--- Study material Enclosed Below ---
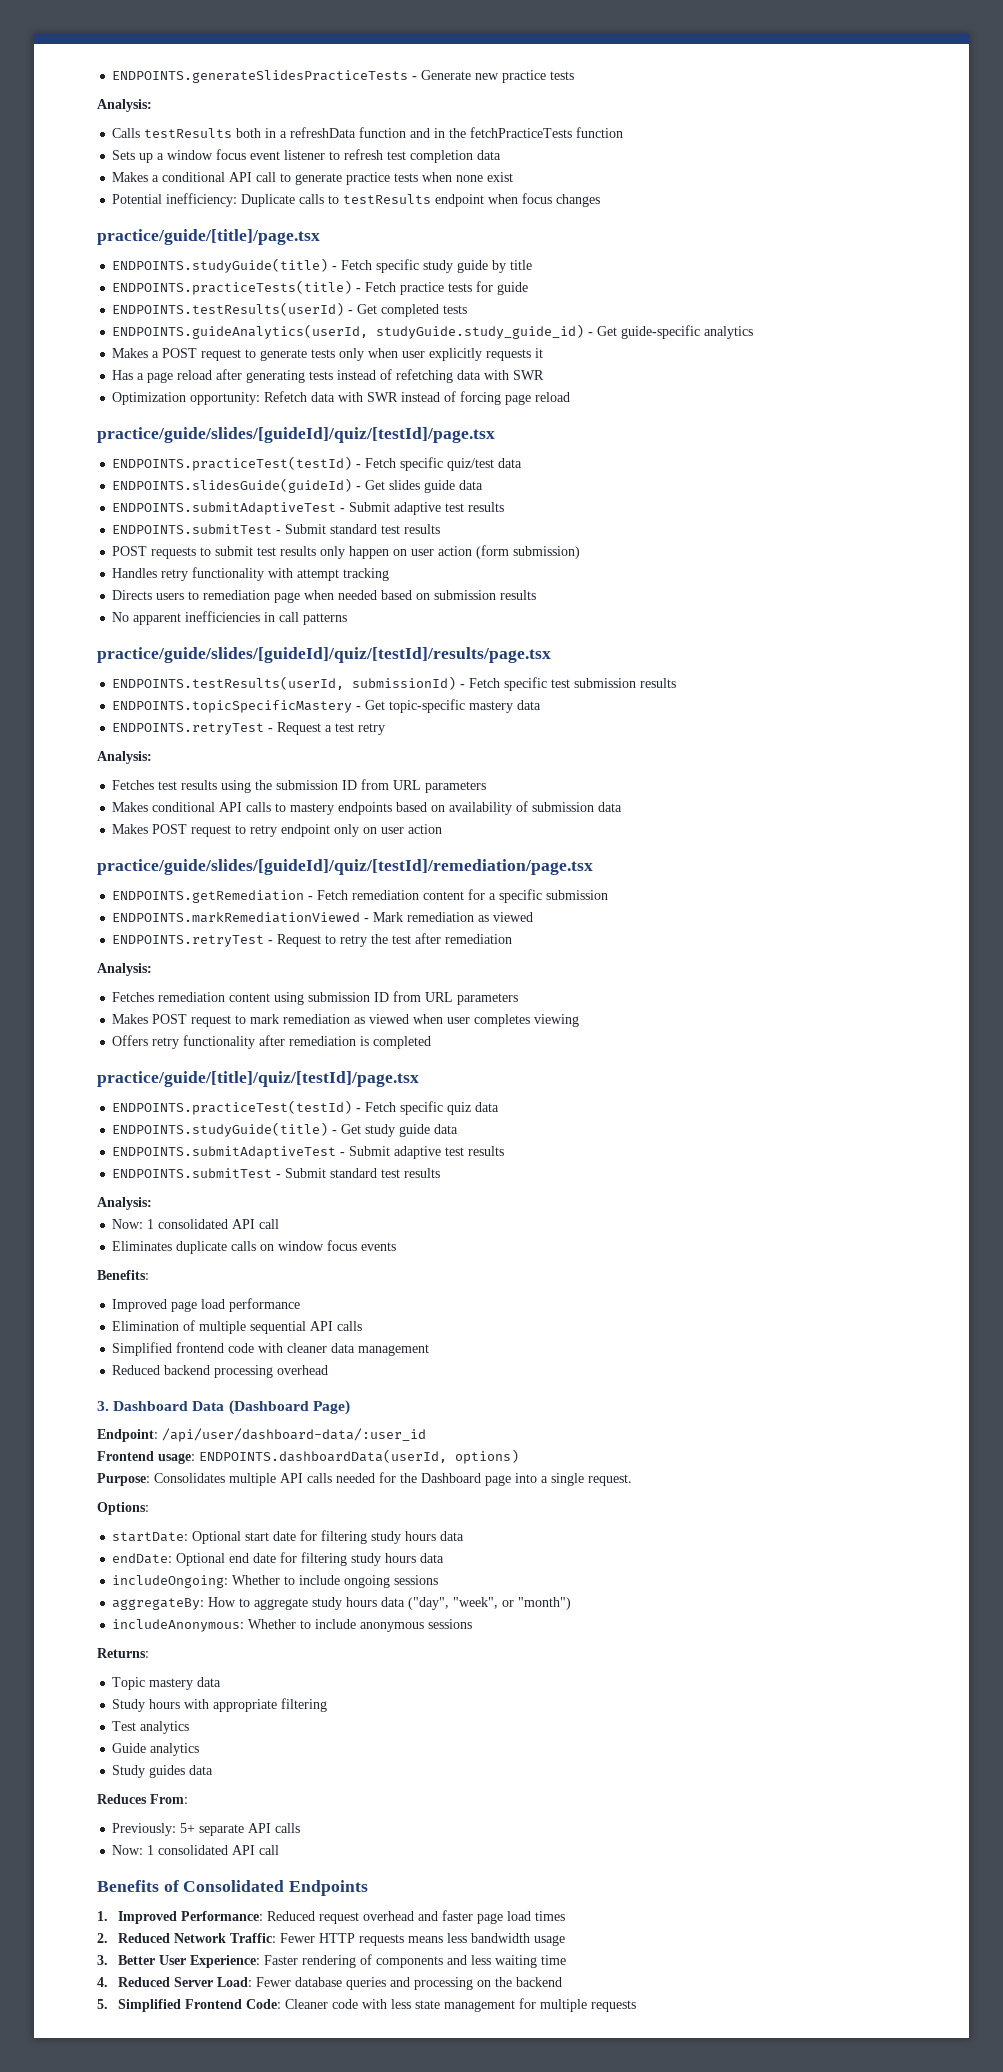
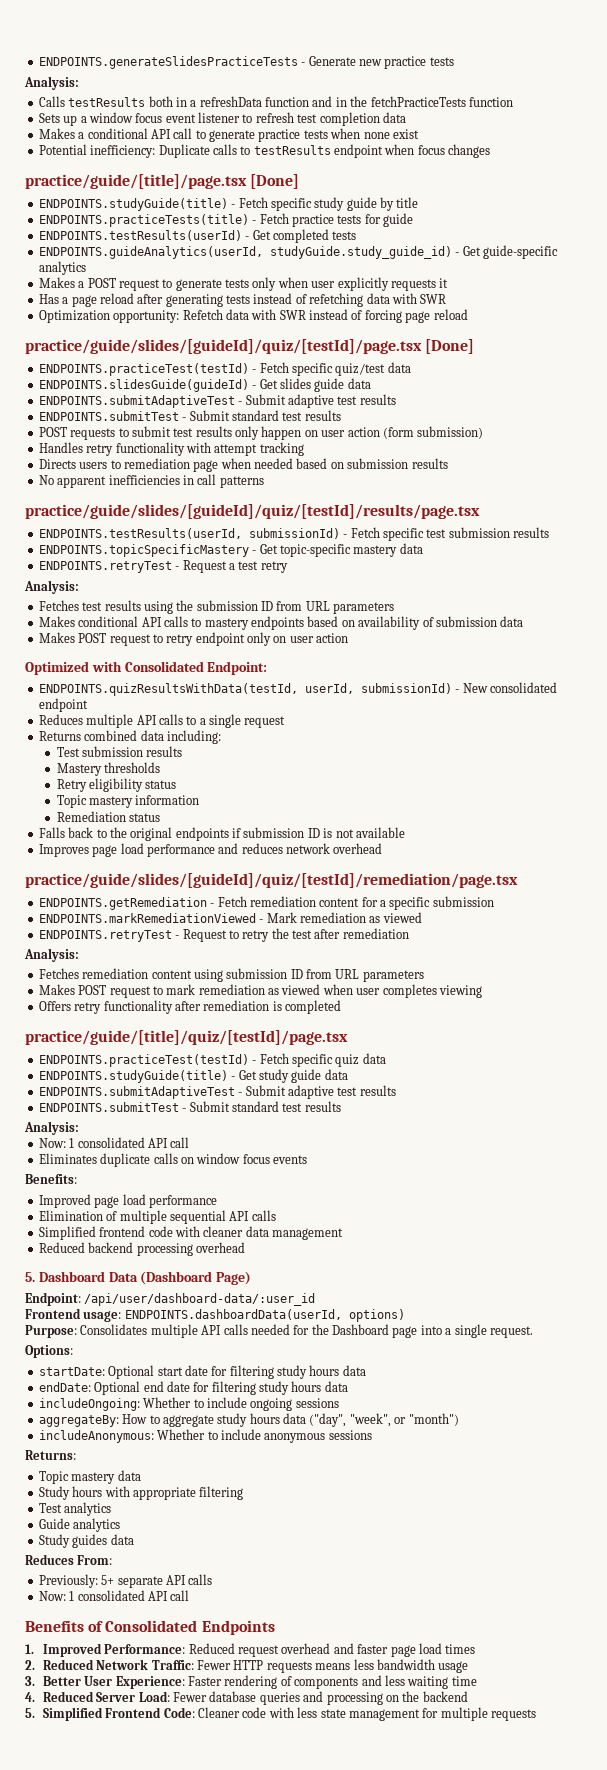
- practice/guide/[title]/page.tsx
+ practice/guide/[title]/page.tsx [Done]
- practice/guide/slides/[guideId]/quiz/[testId]/page.tsx
+ practice/guide/slides/[guideId]/quiz/[testId]/page.tsx [Done]
+ Optimized with Consolidated Endpoint:
+ ENDPOINTS.quizResultsWithData(testId, userId, submissionId) - New consolidated endpoint
+ Reduces multiple API calls to a single request
+ Returns combined data including:
+ Test submission results
+ Mastery thresholds
+ Retry eligibility status
+ Topic mastery information
+ Remediation status
+ Falls back to the original endpoints if submission ID is not available
+ Improves page load performance and reduces network overhead
- 3. Dashboard Data (Dashboard Page)
+ 5. Dashboard Data (Dashboard Page)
--- End of Enclosed Study material ---
All lines of the entries above where "practice" turns up should be reported.

### Your response
- practice/guide/[title]/page.tsx
+ practice/guide/[title]/page.tsx [Done]
- practice/guide/slides/[guideId]/quiz/[testId]/page.tsx
+ practice/guide/slides/[guideId]/quiz/[testId]/page.tsx [Done]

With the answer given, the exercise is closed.